Among these records, which lines include "height"? Copy them out.

Stored records:

┄┄┄┄┄┄

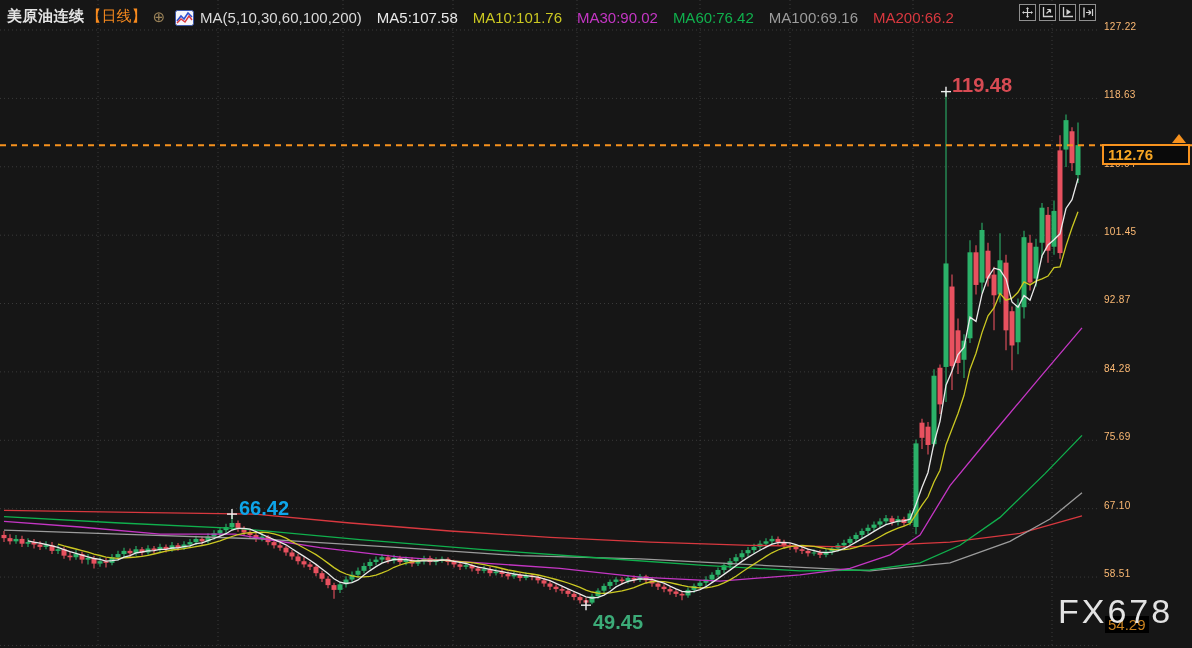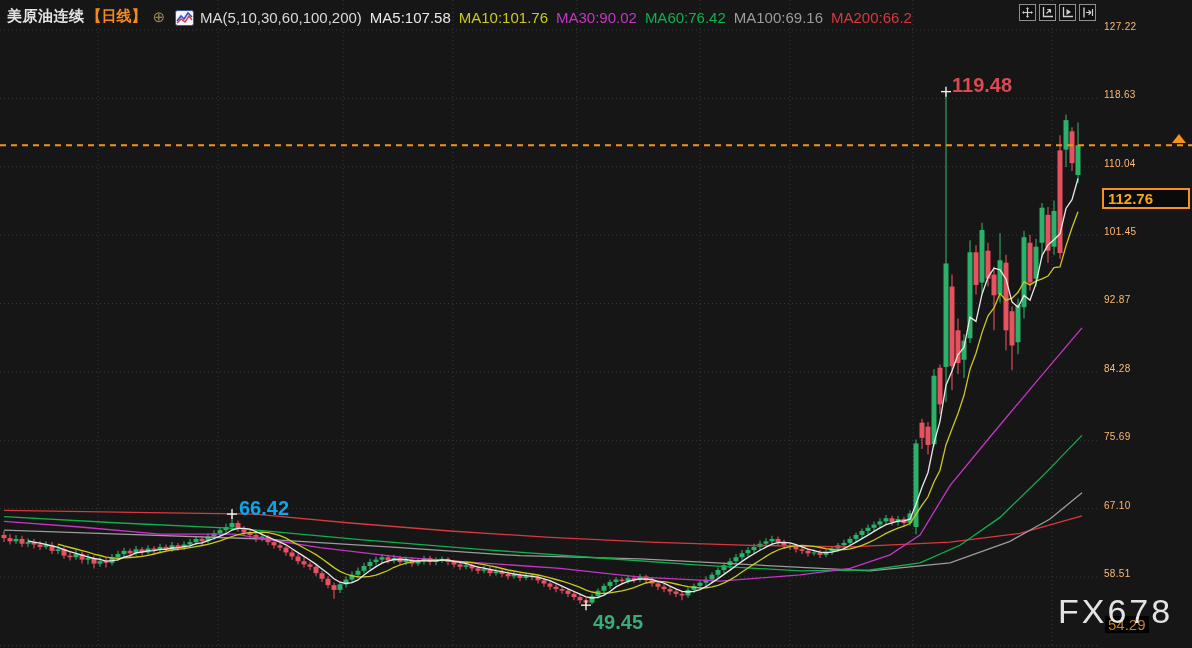--- a/index.html
+++ b/index.html
@@ -15,7 +15,7 @@
     display:flex; align-items:flex-end; z-index:20; font-size:15px;
   }
   .sym { color:#e4e4e4; margin-left:7px; font-weight:bold; letter-spacing:0.5px; }
-  .period { color:#f78a1e; font-weight:bold; margin-left:2px; }
+  .period { color:#f78a1e; font-weight:normal; margin-left:2px; }
   .plus-glyph { color:#9a8258; font-size:15px; margin-left:6px; cursor:pointer; }
   .kline-logo { width:19px; height:16px; margin-left:10px; }
   .ma-settings { color:#d9d9d9; margin-left:6px; }

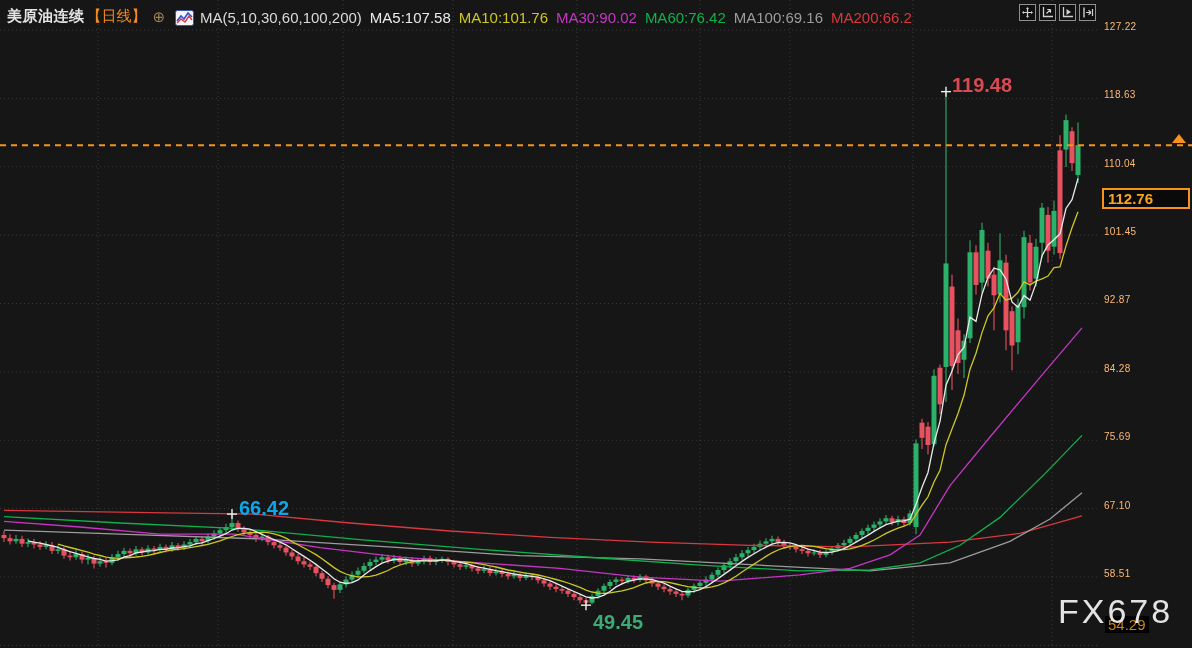--- a/index.html
+++ b/index.html
@@ -19,7 +19,7 @@
   .plus-glyph { color:#9a8258; font-size:15px; margin-left:6px; cursor:pointer; }
   .kline-logo { width:19px; height:16px; margin-left:10px; }
   .ma-settings { color:#d9d9d9; margin-left:6px; }
-  .ma-value { margin-left:8px; }
+  .ma-value { margin-left:15px; }
   
   #toolbar { position:absolute; right:96px; top:4px; display:flex; gap:3px; z-index:21; }
   .tool-btn {

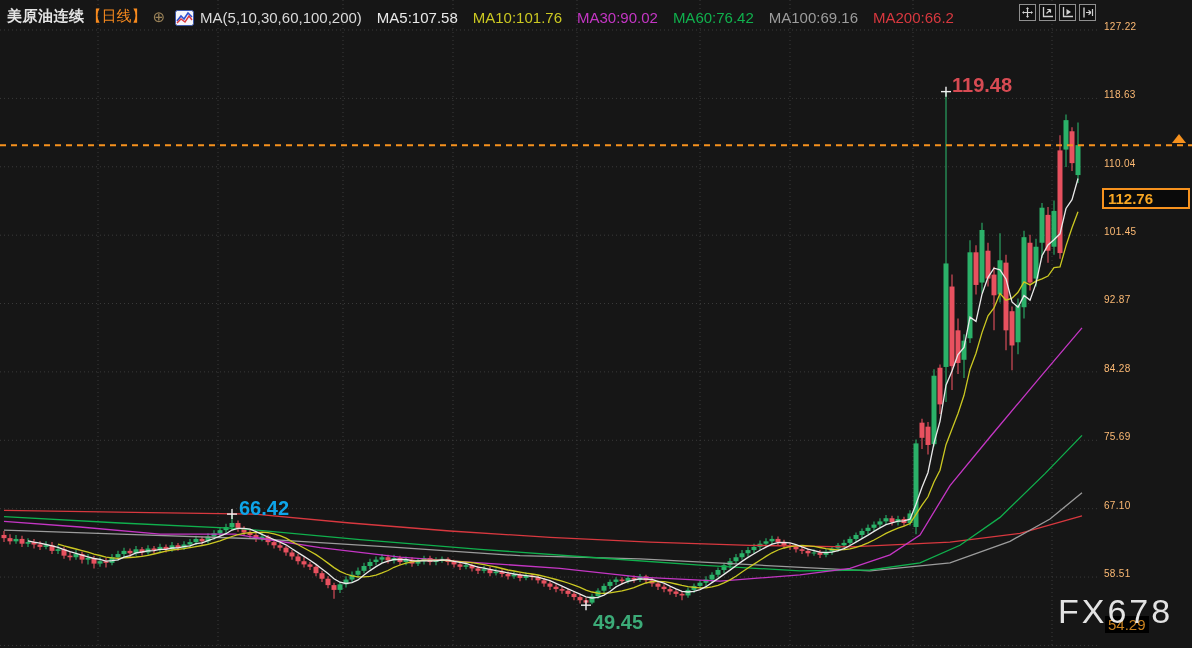--- a/index.html
+++ b/index.html
@@ -40,7 +40,7 @@
   #price-box {
     position:absolute; left:1102px; width:88px; height:21px; z-index:12;
     border:2px solid #f7921e; background:#0a0a0a; color:#f7a623;
-    font-size:15px; font-weight:bold; line-height:17px; padding-left:4px;margin-top:44px;
+    font-size:15px; font-weight:bold; line-height:17px; padding-left:4px;
   }
   #price-arrow {
     position:absolute; left:1172px; width:0; height:0; z-index:13;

┄┄┄┄┄┄

» Exercise solution:
   .kline-logo { width:19px; height:16px; margin-left:10px; }
   .kline-logo { width:19px; height:16px; margin-left:10px; }
     position:absolute; left:1102px; width:88px; height:21px; z-index:12;
-    font-size:15px; font-weight:bold; line-height:17px; padding-left:4px;margin-top:44px;
+    font-size:15px; font-weight:bold; line-height:17px; padding-left:4px;
     position:absolute; left:1172px; width:0; height:0; z-index:13;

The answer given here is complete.